Aim of the task:
Repeat exactly the lines of the entries below from the one with "margin-left: 12px ->" through the one with "background: #7dd3fc ->", both ends included, and nothing else.

[[ Materials provided open ]]

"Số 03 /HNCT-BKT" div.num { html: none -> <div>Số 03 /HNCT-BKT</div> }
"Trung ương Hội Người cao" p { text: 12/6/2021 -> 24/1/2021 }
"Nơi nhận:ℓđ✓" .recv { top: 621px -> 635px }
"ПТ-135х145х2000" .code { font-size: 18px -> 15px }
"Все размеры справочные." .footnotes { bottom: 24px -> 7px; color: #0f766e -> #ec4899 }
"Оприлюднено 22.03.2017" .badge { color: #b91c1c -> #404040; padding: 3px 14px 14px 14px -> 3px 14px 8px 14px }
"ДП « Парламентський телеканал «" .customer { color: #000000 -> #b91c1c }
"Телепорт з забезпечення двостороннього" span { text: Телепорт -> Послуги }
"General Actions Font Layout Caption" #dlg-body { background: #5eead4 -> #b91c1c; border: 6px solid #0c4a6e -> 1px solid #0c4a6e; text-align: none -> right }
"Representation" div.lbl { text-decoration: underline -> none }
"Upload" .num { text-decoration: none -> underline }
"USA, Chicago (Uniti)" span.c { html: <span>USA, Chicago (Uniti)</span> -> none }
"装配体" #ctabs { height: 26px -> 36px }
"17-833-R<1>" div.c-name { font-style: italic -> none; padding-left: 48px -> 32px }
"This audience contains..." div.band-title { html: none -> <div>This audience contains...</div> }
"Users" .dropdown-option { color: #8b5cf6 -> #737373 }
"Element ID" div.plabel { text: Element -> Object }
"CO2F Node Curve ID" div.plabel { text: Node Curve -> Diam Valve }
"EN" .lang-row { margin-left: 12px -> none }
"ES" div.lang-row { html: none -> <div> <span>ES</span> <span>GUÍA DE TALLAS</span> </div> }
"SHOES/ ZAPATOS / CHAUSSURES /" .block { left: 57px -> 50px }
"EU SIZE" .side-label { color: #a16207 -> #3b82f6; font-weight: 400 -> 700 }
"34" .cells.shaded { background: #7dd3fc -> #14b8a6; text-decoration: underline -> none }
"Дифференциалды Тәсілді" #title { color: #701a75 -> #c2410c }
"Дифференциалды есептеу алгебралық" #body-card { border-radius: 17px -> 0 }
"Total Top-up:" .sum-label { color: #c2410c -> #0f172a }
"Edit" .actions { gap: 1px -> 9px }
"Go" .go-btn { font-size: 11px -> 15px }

[[ Materials provided closed ]]

Answer section:
"EN" .lang-row { margin-left: 12px -> none }
"ES" div.lang-row { html: none -> <div> <span>ES</span> <span>GUÍA DE TALLAS</span> </div> }
"SHOES/ ZAPATOS / CHAUSSURES /" .block { left: 57px -> 50px }
"EU SIZE" .side-label { color: #a16207 -> #3b82f6; font-weight: 400 -> 700 }
"34" .cells.shaded { background: #7dd3fc -> #14b8a6; text-decoration: underline -> none }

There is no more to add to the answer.